Studio album by B'z
- Released: February 21, 1990
- Recorded: 1990
- Studios: Studio Birdman (Gray & Brown Room)
- Genres: Pop rock; new wave; hip-hop;
- Length: 48:18
- Languages: Japanese, English
- Label: Air
- Producer: Masao Nakajima

B'z chronology
| Off the Lock (1989) | Break Through (1990) | Risky (1990) |

Singles from Break Through
- "Lady-Go-Round" Released: February 21, 1990;

= Break Through (album) =

Break Through is the third studio album by the Japanese rock duo B'z. The album debuted at number 3 on the Oricon Weekly Albums Chart, being their last studio album not to reach number 1. It sold 41,700 copies in its first week and sold a total of 724,640 copies during its chart run. It was eventually certified Million by the RIAJ in January 1994.
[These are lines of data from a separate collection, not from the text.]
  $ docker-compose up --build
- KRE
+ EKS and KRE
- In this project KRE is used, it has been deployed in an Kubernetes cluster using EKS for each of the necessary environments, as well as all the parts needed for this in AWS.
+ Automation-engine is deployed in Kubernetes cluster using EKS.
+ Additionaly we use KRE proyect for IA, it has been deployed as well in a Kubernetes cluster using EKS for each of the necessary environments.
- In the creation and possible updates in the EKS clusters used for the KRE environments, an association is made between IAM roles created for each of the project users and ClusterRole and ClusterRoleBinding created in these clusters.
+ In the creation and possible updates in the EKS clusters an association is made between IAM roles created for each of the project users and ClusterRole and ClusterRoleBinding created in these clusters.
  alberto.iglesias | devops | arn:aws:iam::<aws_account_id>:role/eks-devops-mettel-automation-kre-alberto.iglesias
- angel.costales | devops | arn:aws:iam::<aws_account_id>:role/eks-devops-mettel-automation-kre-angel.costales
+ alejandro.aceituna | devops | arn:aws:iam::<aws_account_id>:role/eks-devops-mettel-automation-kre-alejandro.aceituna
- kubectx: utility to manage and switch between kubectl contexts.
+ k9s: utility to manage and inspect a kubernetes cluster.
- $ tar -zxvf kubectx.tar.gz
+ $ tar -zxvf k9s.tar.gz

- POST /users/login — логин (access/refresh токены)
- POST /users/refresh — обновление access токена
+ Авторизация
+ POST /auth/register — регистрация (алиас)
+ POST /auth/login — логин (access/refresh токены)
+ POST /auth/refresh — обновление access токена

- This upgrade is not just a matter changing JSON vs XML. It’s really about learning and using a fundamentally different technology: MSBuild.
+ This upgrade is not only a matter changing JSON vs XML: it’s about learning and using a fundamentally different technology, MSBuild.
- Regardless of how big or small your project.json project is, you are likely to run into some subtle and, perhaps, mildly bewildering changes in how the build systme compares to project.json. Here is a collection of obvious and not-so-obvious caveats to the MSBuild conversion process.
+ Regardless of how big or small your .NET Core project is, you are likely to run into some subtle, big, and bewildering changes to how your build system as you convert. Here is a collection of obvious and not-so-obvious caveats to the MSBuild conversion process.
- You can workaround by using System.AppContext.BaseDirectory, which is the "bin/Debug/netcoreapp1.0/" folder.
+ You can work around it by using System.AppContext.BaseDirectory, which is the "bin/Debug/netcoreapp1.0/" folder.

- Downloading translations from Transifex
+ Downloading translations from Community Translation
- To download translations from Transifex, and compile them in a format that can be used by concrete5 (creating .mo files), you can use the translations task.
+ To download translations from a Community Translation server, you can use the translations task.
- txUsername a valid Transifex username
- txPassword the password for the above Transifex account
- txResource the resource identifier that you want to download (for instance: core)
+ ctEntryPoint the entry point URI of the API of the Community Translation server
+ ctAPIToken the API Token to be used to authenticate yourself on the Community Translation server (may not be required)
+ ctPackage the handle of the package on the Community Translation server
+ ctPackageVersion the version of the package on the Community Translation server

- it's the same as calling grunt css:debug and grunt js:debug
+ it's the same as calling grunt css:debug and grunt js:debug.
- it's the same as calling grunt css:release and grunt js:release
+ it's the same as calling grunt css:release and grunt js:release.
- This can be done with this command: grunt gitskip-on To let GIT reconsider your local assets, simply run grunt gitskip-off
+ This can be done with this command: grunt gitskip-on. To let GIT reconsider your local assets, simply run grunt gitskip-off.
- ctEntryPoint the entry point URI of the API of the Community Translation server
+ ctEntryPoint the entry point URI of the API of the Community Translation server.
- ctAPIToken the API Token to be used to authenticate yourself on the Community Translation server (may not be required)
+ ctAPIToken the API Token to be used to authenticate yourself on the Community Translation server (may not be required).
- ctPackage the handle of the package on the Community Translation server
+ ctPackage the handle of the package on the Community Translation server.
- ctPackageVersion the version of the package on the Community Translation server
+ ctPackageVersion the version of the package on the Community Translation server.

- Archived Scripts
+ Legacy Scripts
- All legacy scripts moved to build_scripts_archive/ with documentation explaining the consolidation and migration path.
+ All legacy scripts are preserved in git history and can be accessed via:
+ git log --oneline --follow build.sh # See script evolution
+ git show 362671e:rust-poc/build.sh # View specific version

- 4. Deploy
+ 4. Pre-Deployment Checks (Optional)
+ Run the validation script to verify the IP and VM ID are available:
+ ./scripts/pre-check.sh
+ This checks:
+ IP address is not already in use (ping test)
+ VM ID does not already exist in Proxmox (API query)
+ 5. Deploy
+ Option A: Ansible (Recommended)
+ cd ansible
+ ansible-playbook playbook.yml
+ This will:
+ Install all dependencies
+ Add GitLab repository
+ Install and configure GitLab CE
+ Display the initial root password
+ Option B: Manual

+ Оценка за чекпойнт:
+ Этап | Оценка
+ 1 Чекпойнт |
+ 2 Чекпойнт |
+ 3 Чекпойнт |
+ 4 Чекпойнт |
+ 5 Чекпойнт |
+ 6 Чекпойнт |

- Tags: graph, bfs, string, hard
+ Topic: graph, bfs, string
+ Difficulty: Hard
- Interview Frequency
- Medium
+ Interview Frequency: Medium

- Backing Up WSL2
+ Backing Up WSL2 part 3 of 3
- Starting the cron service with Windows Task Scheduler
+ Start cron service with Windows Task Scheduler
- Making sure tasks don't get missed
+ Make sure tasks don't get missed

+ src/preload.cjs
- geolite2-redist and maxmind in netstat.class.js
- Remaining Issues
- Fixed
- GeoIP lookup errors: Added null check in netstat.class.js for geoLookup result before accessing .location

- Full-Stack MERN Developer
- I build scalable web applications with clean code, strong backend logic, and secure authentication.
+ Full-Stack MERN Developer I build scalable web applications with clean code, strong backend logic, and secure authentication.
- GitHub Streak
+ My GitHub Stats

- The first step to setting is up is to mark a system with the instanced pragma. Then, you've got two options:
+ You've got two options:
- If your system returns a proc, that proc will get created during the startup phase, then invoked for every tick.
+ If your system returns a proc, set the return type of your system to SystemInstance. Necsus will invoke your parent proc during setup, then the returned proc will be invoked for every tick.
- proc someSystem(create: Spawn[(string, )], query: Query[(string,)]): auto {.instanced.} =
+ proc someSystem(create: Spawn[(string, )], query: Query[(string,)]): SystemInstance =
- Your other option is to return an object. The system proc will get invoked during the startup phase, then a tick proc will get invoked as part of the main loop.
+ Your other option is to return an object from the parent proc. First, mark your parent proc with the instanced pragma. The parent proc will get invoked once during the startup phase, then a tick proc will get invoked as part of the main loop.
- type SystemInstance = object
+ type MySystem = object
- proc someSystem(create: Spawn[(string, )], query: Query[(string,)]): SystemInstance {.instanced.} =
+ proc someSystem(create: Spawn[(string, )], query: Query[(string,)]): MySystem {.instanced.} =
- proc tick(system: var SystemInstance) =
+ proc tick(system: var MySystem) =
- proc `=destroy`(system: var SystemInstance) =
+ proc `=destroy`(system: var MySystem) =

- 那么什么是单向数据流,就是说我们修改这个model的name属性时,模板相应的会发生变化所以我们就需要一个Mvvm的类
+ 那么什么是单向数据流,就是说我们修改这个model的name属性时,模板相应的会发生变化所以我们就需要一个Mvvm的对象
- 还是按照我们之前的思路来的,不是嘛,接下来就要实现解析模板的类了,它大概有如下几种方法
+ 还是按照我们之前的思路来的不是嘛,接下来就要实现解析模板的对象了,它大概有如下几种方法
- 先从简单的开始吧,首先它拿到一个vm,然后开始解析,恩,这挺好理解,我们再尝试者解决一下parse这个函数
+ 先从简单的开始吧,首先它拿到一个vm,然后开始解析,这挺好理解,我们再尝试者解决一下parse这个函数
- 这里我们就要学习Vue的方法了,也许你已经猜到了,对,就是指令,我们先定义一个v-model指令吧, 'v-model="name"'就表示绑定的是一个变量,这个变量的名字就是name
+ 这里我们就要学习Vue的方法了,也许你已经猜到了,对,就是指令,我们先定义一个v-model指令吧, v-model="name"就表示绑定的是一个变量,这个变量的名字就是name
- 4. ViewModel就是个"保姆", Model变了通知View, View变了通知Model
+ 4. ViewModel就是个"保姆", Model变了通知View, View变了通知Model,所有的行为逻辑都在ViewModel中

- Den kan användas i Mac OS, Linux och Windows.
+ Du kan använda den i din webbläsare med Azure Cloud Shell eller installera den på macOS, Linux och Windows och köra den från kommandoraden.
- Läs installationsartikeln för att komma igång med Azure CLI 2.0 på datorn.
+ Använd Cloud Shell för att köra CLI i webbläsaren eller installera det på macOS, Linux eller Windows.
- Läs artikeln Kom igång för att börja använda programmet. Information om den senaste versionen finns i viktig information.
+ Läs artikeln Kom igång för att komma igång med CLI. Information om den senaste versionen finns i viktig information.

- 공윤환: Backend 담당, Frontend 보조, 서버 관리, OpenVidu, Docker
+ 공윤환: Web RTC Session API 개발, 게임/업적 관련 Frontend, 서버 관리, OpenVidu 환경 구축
Both Break Through and its follow-up, Risky, are considered the band's most synth-heavy albums. These albums also mark the only time that two albums from the band were released in the same year.

"Lady-Go-Round" was the only single released from the album.

== Style ==
Some of the songs on the album, most notably "B.U.M" and "Hey Brother", incorporate elements of hip-hop and rap alongside the pop rock sound of their previous albums, styles which the band would seldom, if ever, use again. As for the lyrics, vocalist Koshi Inaba stated that, in order to develop his own lyrical style, he incorporated language and tones that normally wouldn't fit rock music.

== Reception ==
CDJournal described the sound of the album as "a danceable one that makes full use of digital beats", while also praising the band for "inject[ing] their own pop sensibility into it, creating an emotional presence."

== Track listing ==

| No. | Title | Length |
|---|---|---|
| 1. | "Lady-Go-Round" | 4:22 |
| 2. | "B.U.M" | 1:25 |
| 3. | "Break Through" | 4:25 |
| 4. | "Boys In Town" | 4:39 |
| 5. | "Guitarは泣いている" (The Guitar is Crying) | 6:32 |
| 6. | "Love & Chain" | 4:56 |
| 7. | "となりでねむらせて" (Sleeping Next to You) | 4:12 |
| 8. | "Hey Brother" | 3:55 |
| 9. | "今では…今なら…今も…" (Right Now… If Now… And Now…) | 5:18 |
| 10. | "Save Me!?" | 3:27 |
| 11. | "Stardust Train" | 5:03 |
| Total length: |  | 48:18 |

== Personnel ==
Credits are adapted from the liner notes.

B'z

- Koshi Inaba – vocals
- Tak Matsumoto – guitars, backing vocals

Additional Musicians

- Jun Aoyama – drums on tracks 4–5, 9, 11
- Takanobu Masuda – keyboard on "Stardust Train"
- Yuiko Tsubokura – backing vocals on "Lady-Go-Round" and "Love & Chain"
- Kaoru Abe – backing vocals
- Masao Akashi – backing vocals
- Yoko Hiromoto – backing vocals

Production

- Masao Akashi – production, arrangement
- Masayuki Nomura – mixing, recording engineer
- Masahiro Shimada – recording engineer
- Takayuki Ichikawa – recording, assistant engineer
- Machiko Suzue – mastering engineer
- Yasuo Sasaki – assistant engineer

== Charts ==

=== Weekly charts ===

| Chart (1990–2021) | Peak position |
|---|---|
| Japanese Albums (Oricon) | 3 |
| Top Download Albums (Billboard Japan) | 55 |

=== Year-end charts ===

| Chart (1990) | Position |
|---|---|
| Japanese Albums (Oricon) | 49 |

| Chart (1991) | Position |
|---|---|
| Japanese Albums (Oricon) | 58 |

==Certifications==

| Region | Certification | Certified units/sales |
| Japan (RIAJ) | Million | 1,000,000^{^} |
^{^} Shipments figures based on certification alone.